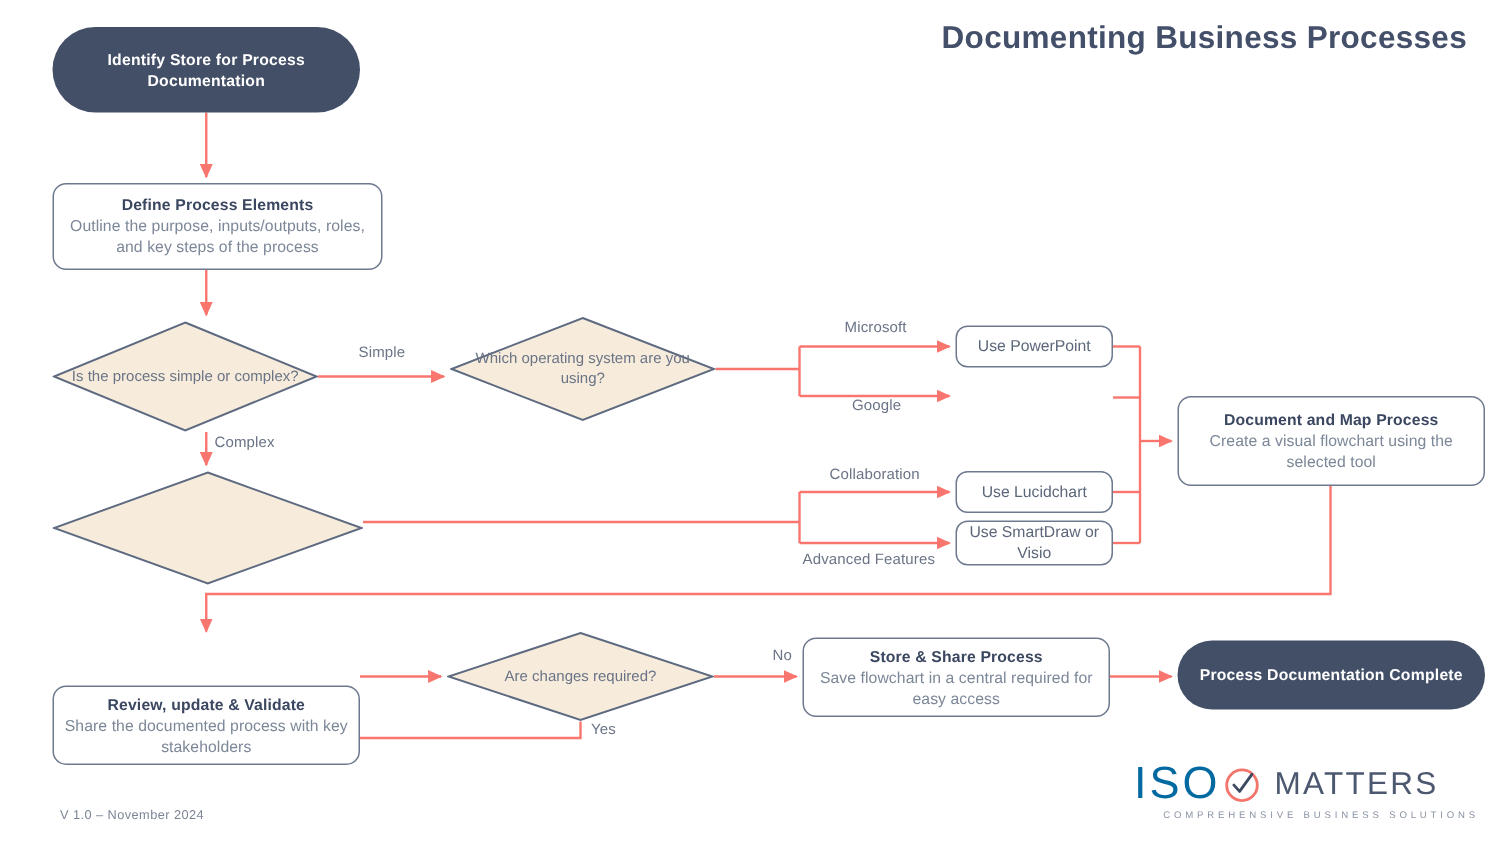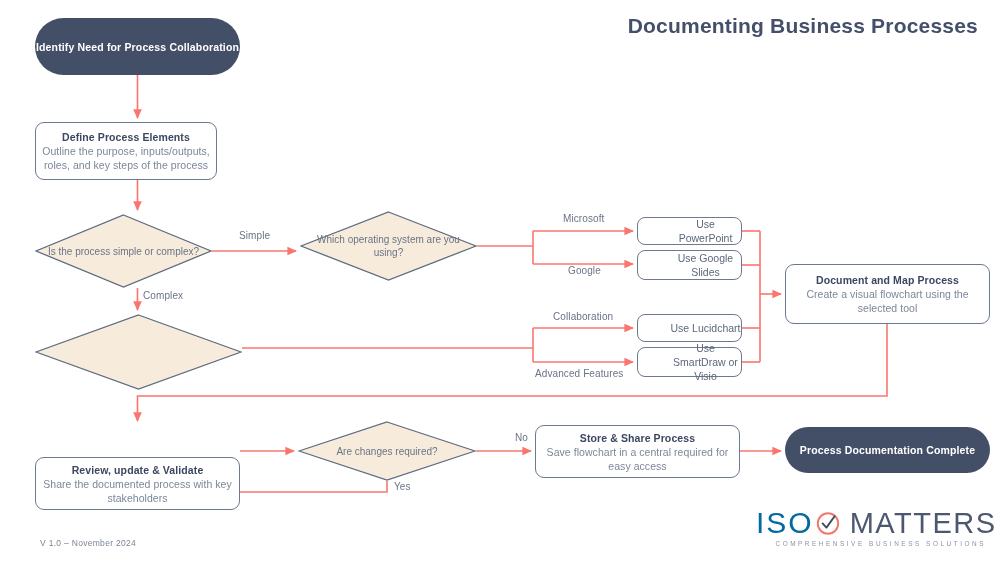"Identify Need for Process Collaboration" div.ttl { text: Need for Process Collaboration -> Store for Process Documentation }
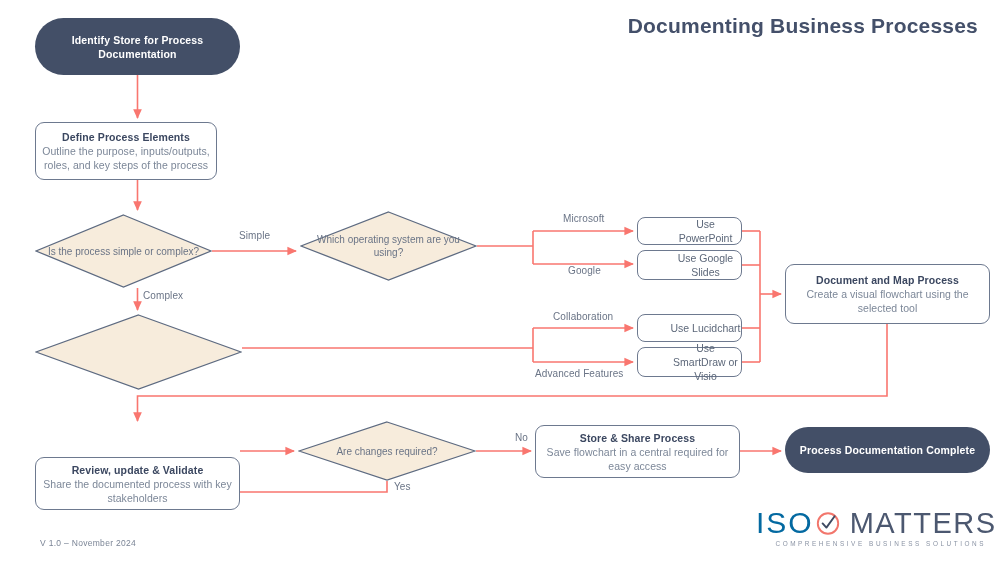"Define Process Elements" div.node { width: 182px -> 220px }
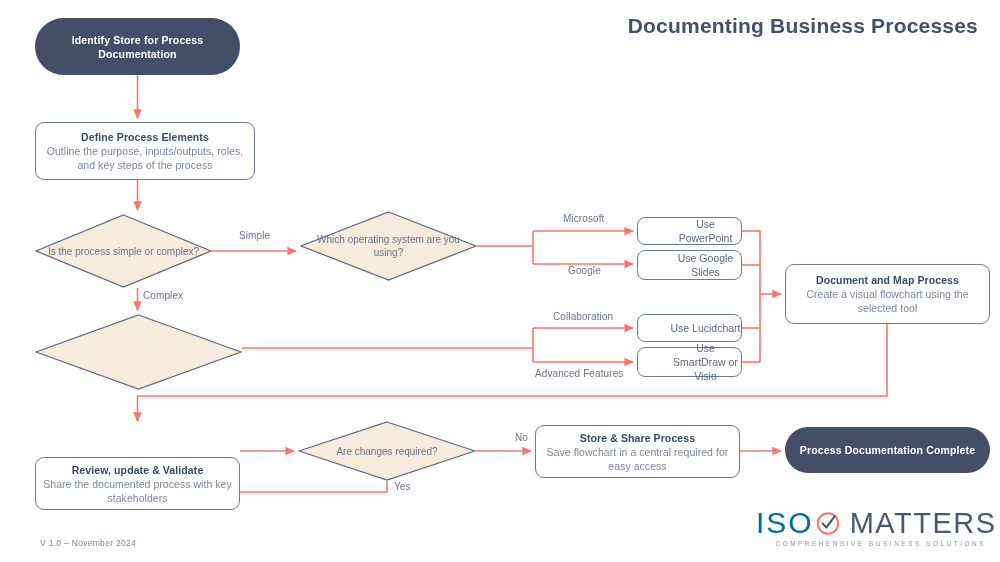"Use PowerPoint" .toolbox { padding-left: 32px -> none }
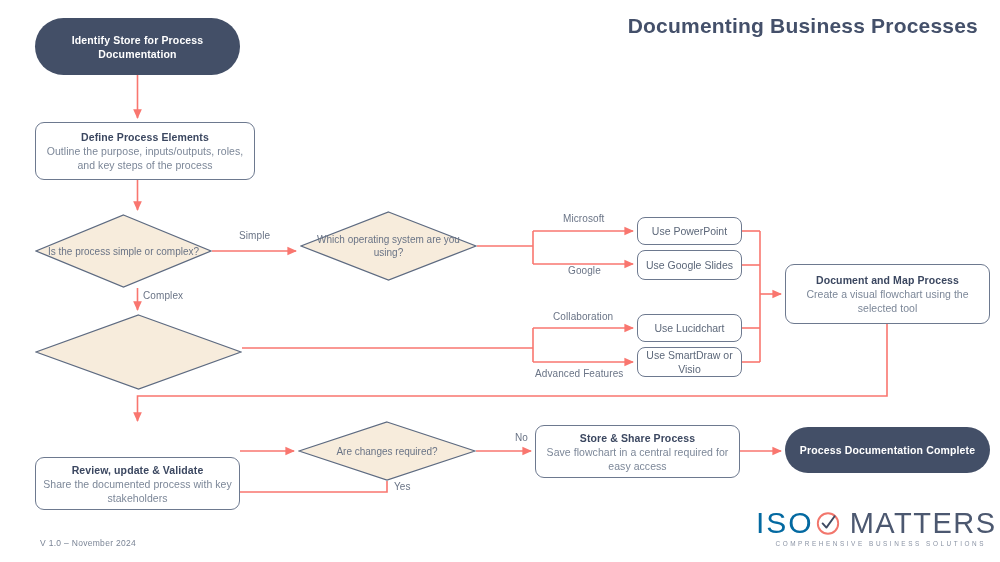"Use Google Slides" div.node { html: <div> <div>Use Google Slides</div> </div> -> none }
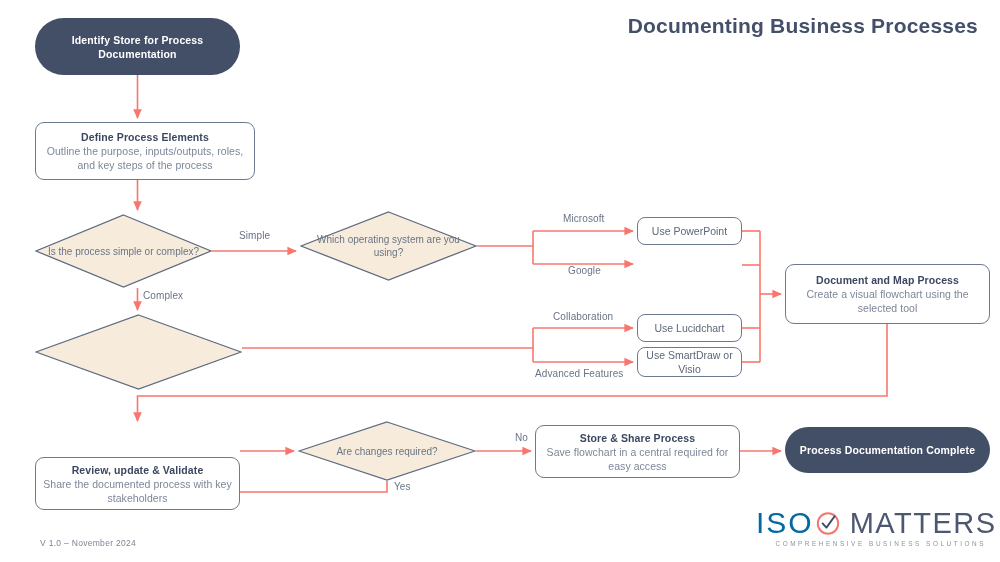"MATTERS" .logo-matters { font-size: 29px -> 21px }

--------------------------------------------------

- Exercise aim -
Give again, word for word, every line from the top of the entries above to the line holding "padding-left: 32px ->", both included. Leave the pictures out.

- Response area -
"Identify Need for Process Collaboration" div.ttl { text: Need for Process Collaboration -> Store for Process Documentation }
"Define Process Elements" div.node { width: 182px -> 220px }
"Use PowerPoint" .toolbox { padding-left: 32px -> none }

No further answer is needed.